The Republican Party seeks to bring together all the liberals but has very little money and too many leaders. One of the party’s four co-leaders, Vladimir Milov, recently walked out to found his own party. Of the others, Vladimir Ryzhkov voted against the Republicans backing Navalny for mayor of Moscow, but Mikhail Kasianov and Boris Nemtsov voted in favour and so the party will support him. The opposition looks like remaining weak – and Russian politics are on course to remain stable.

Russia’s relations with the US, however, are in flux. The ‘reset’ – the warm tone that prevailed between Presidents Barack Obama and Dmitri Medvedev – had disappeared before Putin returned to the presidency in May 2012. This year the atmosphere has gradually soured.

Fathoming Putin’s intentions towards the Americans is difficult. Ask senior Russians how Putin sees the US and you get two different answers. One is that Putin would like a business-like relationship in which the two sides can deal with common challenges, like terrorism, Afghanistan, Iran, Syria and so on – even though they will often criticise each other. Putin understands that the US is the pre-eminent superpower and that he must work with it on some of these issues. Thus Putin personally backed last year’s Exxon-Rosneft deal – perhaps worth up to $500 billion – to develop hydrocarbon resources in the Black and Arctic Seas.

The other answer is that Putin really is paranoid about the US. He takes at face value the often insincere rhetoric of American politicians about the importance of spreading democracy and human rights. He thinks that the US will inevitably try to intervene to overturn regimes it dislikes, as it did in Afghanistan, Iraq, Libya and Serbia. Putin does not distinguish between Republicans and Democrats, believing them all to be interventionist (this upsets some of Obama’s people, since Obama and Secretary of State John Kerry opposed the Iraq war). This hostility to the US explains the clampdown on Russian NGOs that get foreign (and notably American) funding.

Both these views of Putin are probably true. He switches from one face to the other, which makes him a difficult partner for the Americans.

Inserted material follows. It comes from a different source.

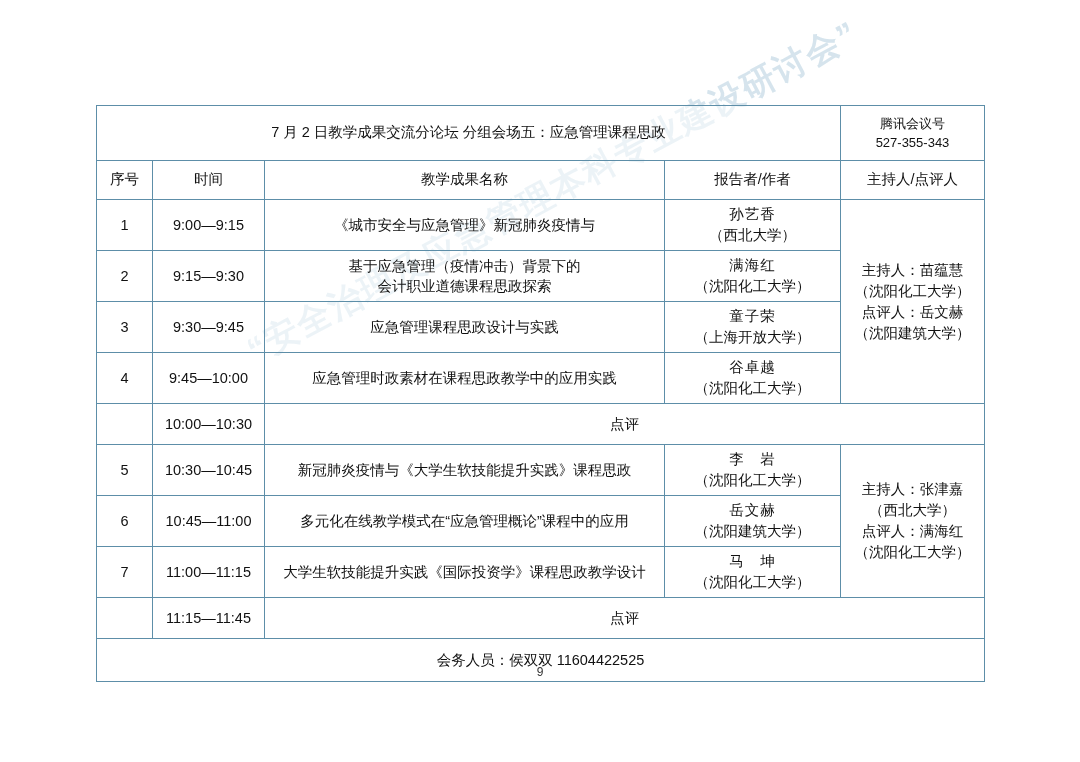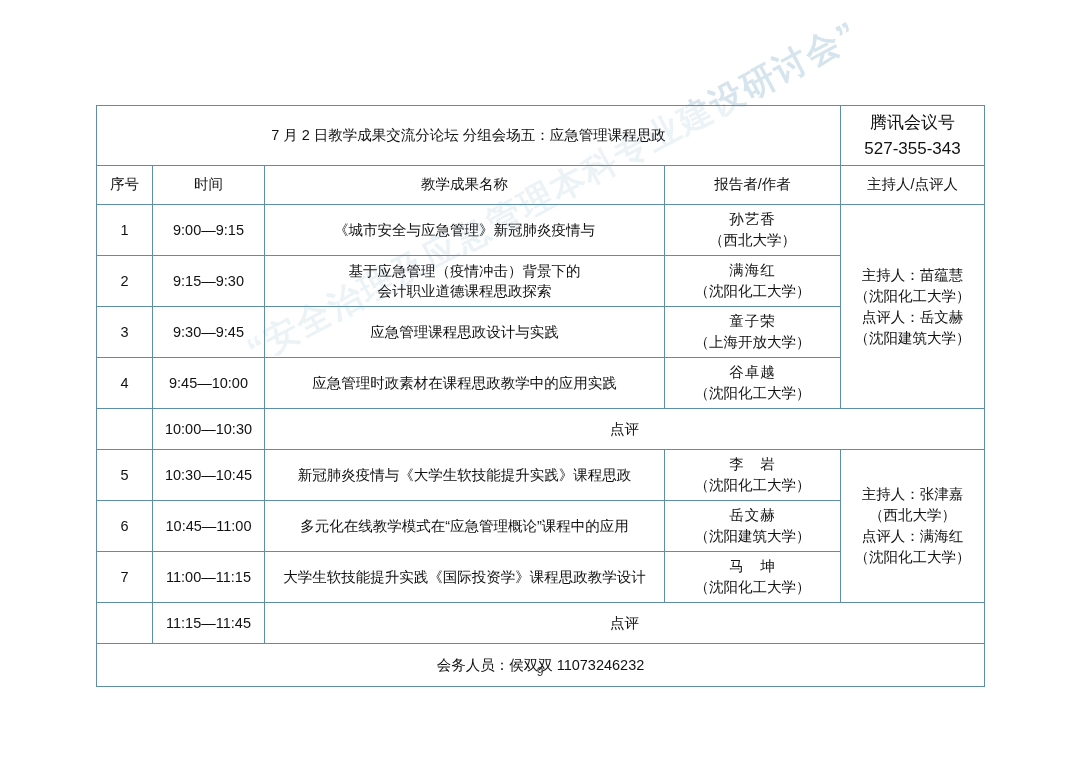"腾讯会议号" .title-row .meeting-no { font-size: 17px -> 13px }
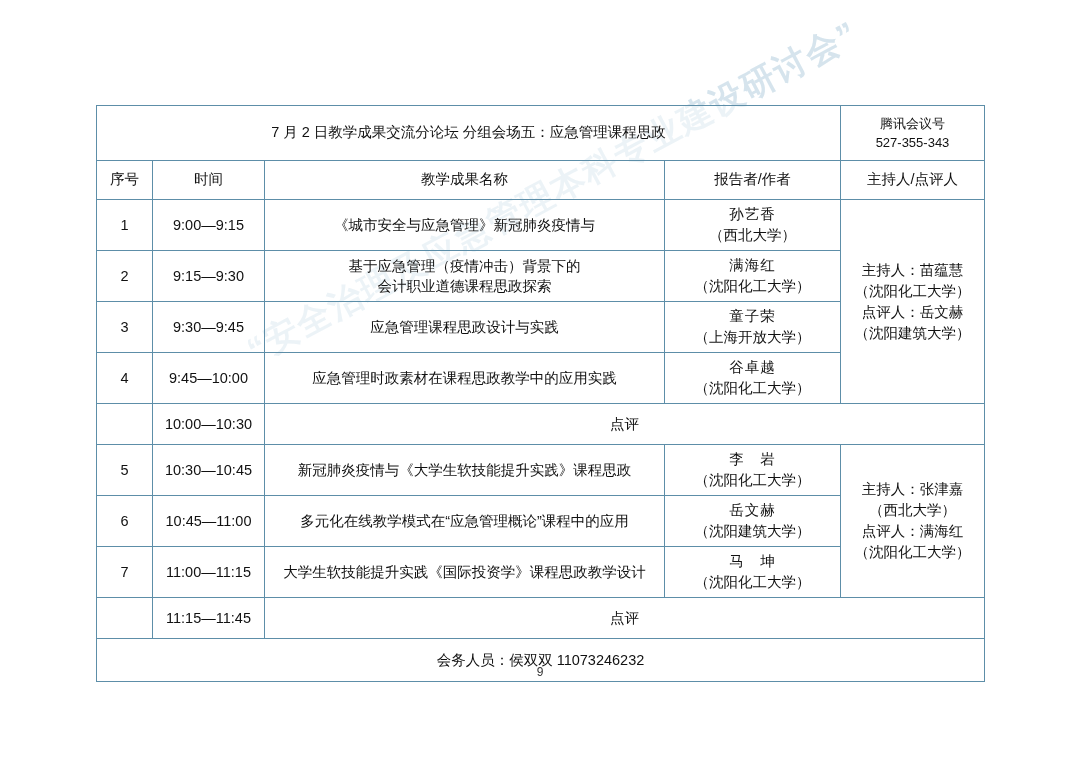"会务人员：侯双双 11073246232" td { text: 11073246232 -> 11604422525 }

Obama has two priorities with Russia but is making little progress with either. One is arms control. Speaking in Berlin in June, Obama proposed new cuts to nuclear arsenals. For several years Russia has complained that American plans for missile defence could affect its strategic nuclear capability and therefore limit its enthusiasm for cutting warheads. In March the US said it was scrapping the fourth and final phase of its planned missile defence system in Europe. But Russia has not responded to that move or to the Berlin speech. One reason may be its desire to maintain a significant nuclear superiority vis-à-vis China.

Obama’s other priority is Syria. Putin has gone along with the idea of a ‘Geneva II’ peace conference, but this has been stymied by the West’s inability to deliver the opposition (though this is because the opposition is losing, which – in the view of US officials – is partly because of Russia’s support for President Assad). Most Russians believe that events in Syria are proving them right: they always warned that much of the opposition would turn out to be nastier than Assad’s regime. Syria will remain a source of discord for the foreseeable future.

There are other irritants in the US-Russia relationship. Russia has banned American exports of pigs and cattle, because the meat contains the chemical ractopamine. Meanwhile the ‘Magnitsky list’ annoys the Russian government: Congress has passed an act that enables the administration to impose visa bans and asset freezes on officials linked to the death in custody of Sergei Magnitsky, a lawyer and whistle-blower.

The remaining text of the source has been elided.